##### Data for review #####
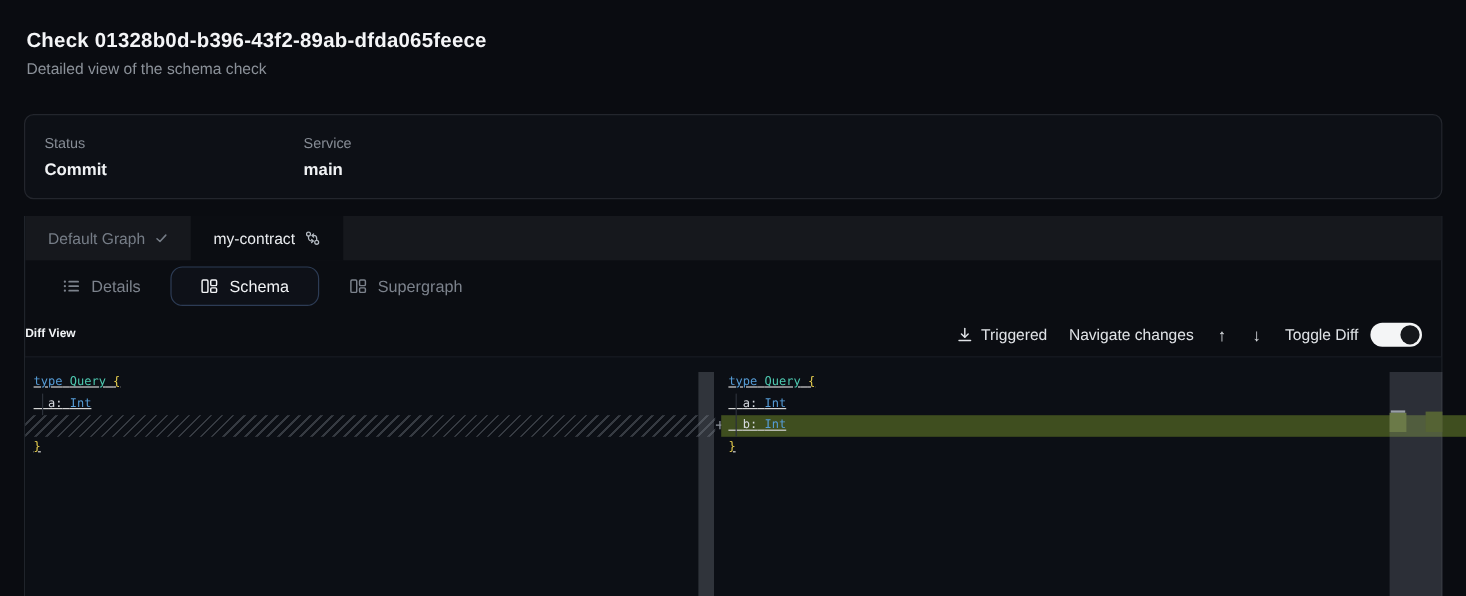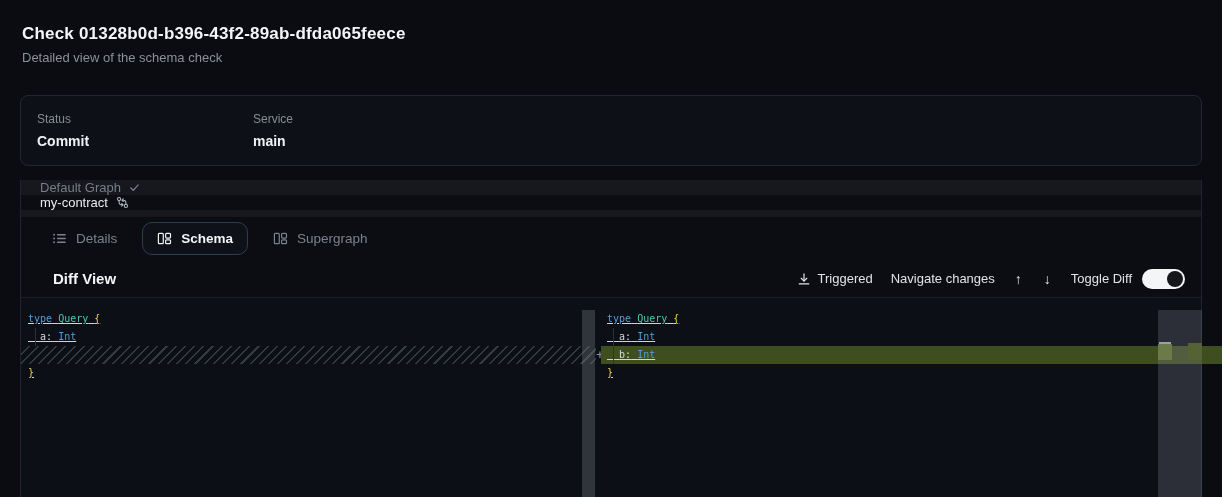--- a/index.html
+++ b/index.html
@@ -39,7 +39,7 @@
   }
 
   
-  .graph-tabs { height:37px; background:#16181d; display:flex; align-items:stretch;flex-direction:column; }
+  .graph-tabs { height:37px; background:#16181d; display:flex; align-items:stretch; }
   .graph-tab {
     display:flex; align-items:center; gap:8px; padding:0 19px;
     font-size:13px; color:#767d87; cursor:pointer; white-space:nowrap;

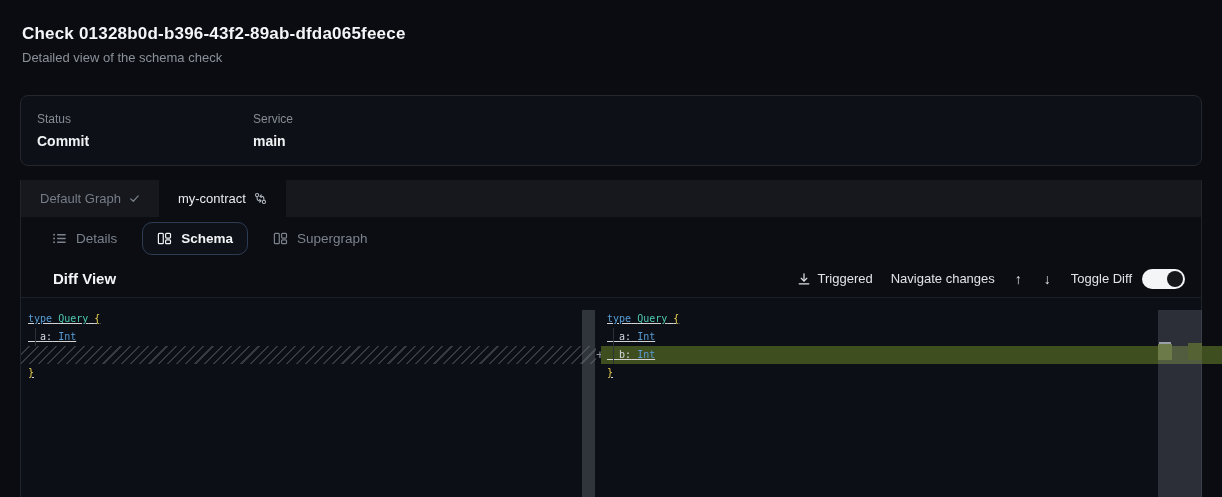--- a/index.html
+++ b/index.html
@@ -55,8 +55,8 @@
     border-radius:10px; margin-right:10px; white-space:nowrap;
   }
   .view-tab.active {
-    color:#f2f4f6; border-color:#2d3c55; background:#0e1118; font-weight:700;
-    padding:8px 14px;
+    color:#f2f4f6; border-color:#2d3c55; background:#0e1118; font-weight:400;
+    padding:8px 24px;
   }
   .view-tab svg { flex:0 0 auto; }
 

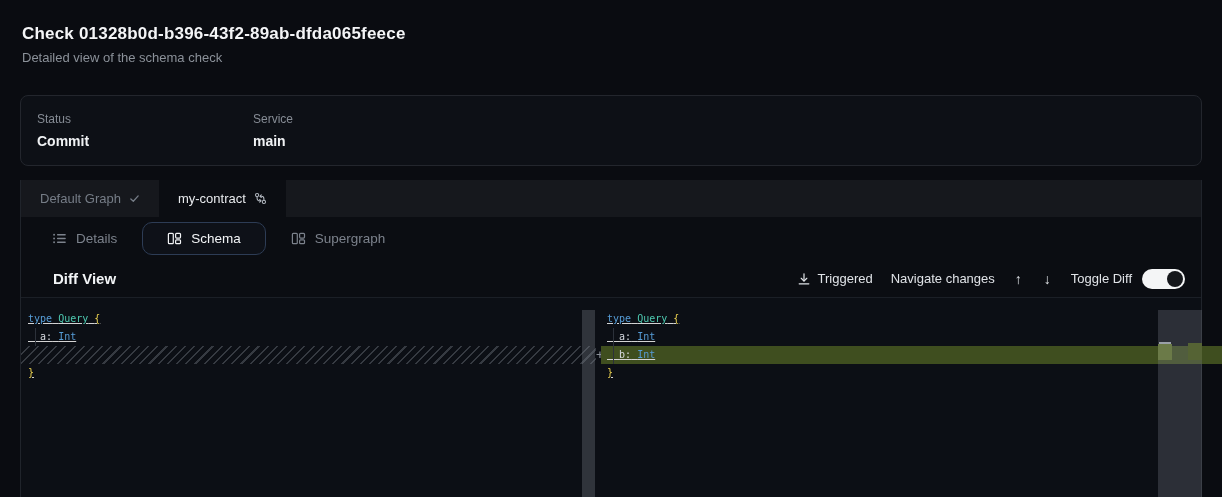--- a/index.html
+++ b/index.html
@@ -65,7 +65,7 @@
     height:38px; border-bottom:1px solid #1b1f26;
     display:flex; align-items:center;
   }
-  .diff-title { margin-left:32px; font-size:15px; font-weight:700; color:#f2f4f6; }
+  .diff-title { margin-left:0; font-size:10px; font-weight:700; color:#f2f4f6; }
   .diff-controls {
     margin-left:auto; margin-right:16px; display:flex; align-items:center; gap:18px;
     font-size:13px; color:#e0e3e7;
#####
Count the lines of the material that include the word "display", then state only the total.

## Answer section
5